EXERCISE. Every entry must be transcribed exactly. Pictures are not part of the copy.
═══ DATA PROVIDED ═══
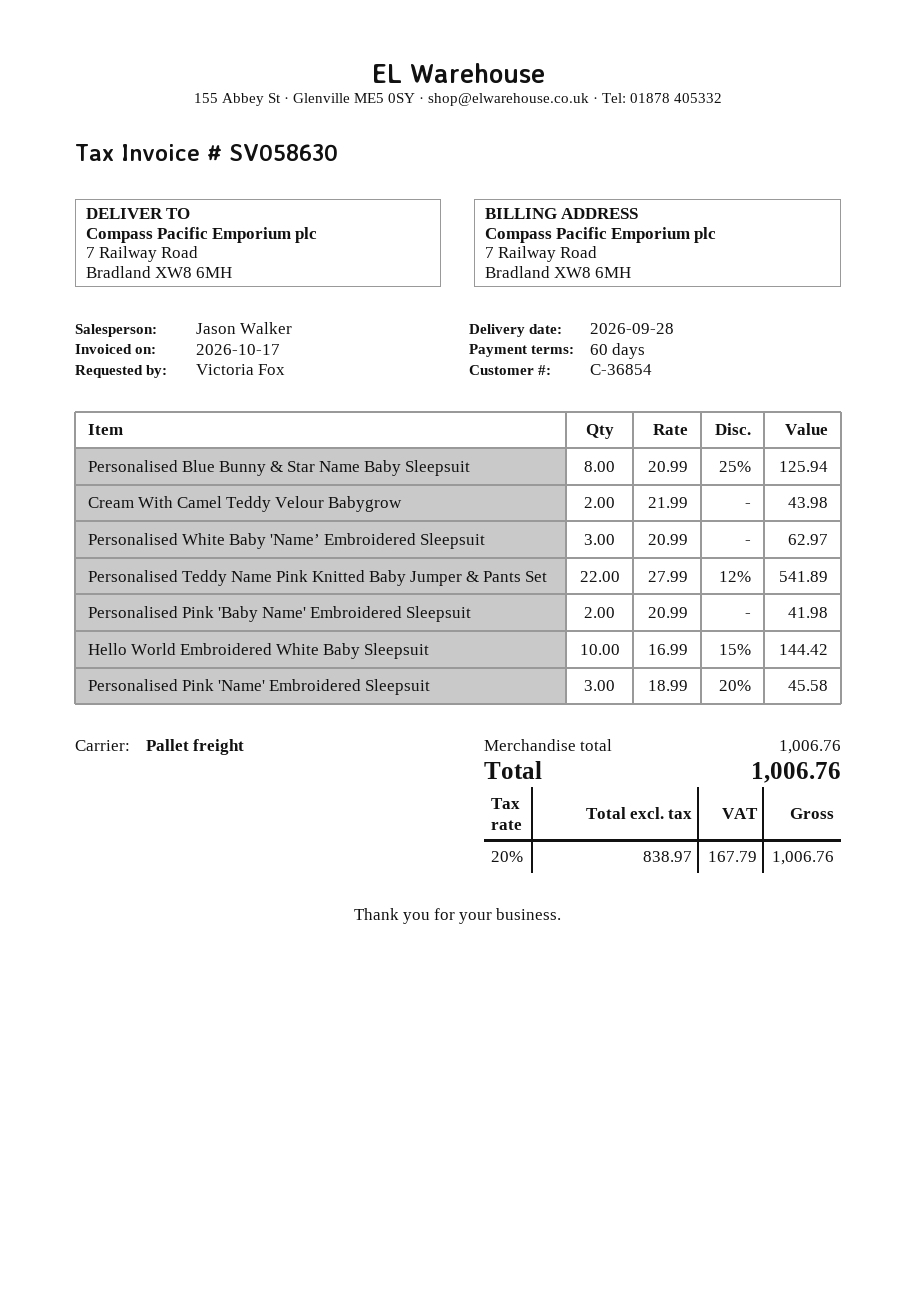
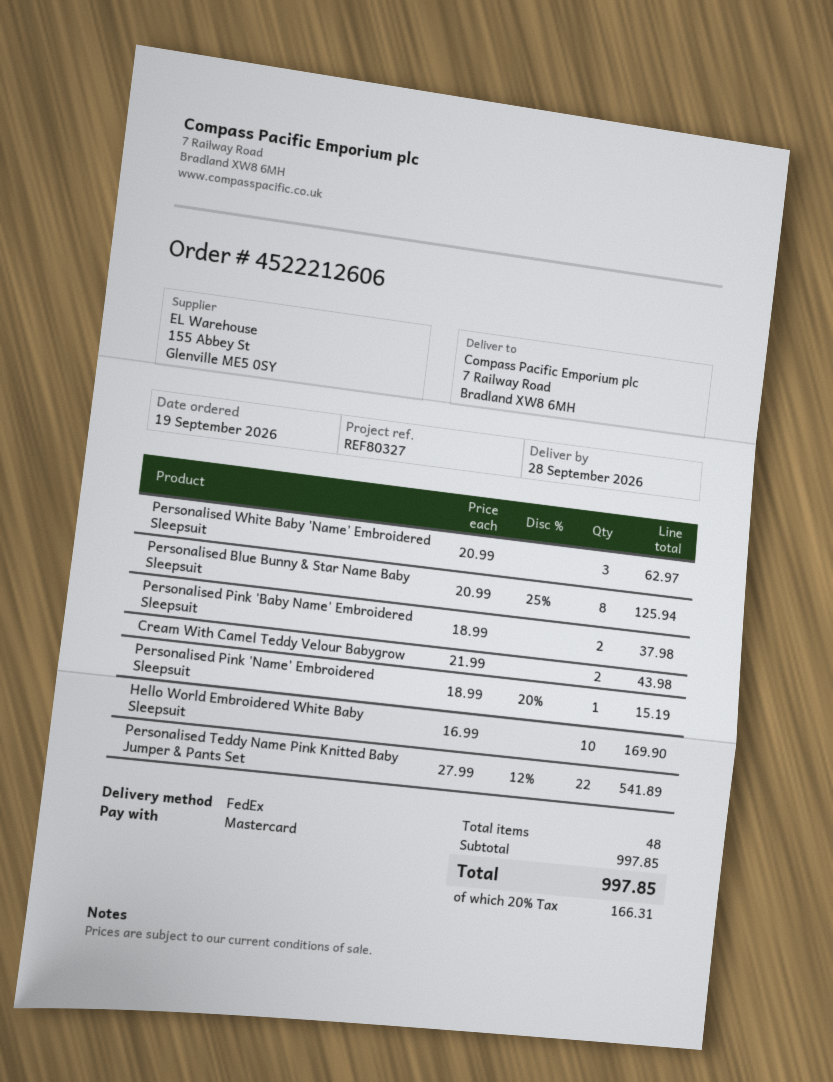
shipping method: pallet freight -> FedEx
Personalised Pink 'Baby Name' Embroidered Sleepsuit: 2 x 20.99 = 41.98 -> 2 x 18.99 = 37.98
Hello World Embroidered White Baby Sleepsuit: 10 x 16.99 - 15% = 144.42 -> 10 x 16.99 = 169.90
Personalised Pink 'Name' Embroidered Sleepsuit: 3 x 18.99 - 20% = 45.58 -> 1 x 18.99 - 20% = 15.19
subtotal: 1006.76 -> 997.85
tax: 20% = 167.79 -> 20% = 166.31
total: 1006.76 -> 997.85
═══
COMPLETED TASK.
shipping method: pallet freight -> FedEx
Personalised Pink 'Baby Name' Embroidered Sleepsuit: 2 x 20.99 = 41.98 -> 2 x 18.99 = 37.98
Hello World Embroidered White Baby Sleepsuit: 10 x 16.99 - 15% = 144.42 -> 10 x 16.99 = 169.90
Personalised Pink 'Name' Embroidered Sleepsuit: 3 x 18.99 - 20% = 45.58 -> 1 x 18.99 - 20% = 15.19
subtotal: 1006.76 -> 997.85
tax: 20% = 167.79 -> 20% = 166.31
total: 1006.76 -> 997.85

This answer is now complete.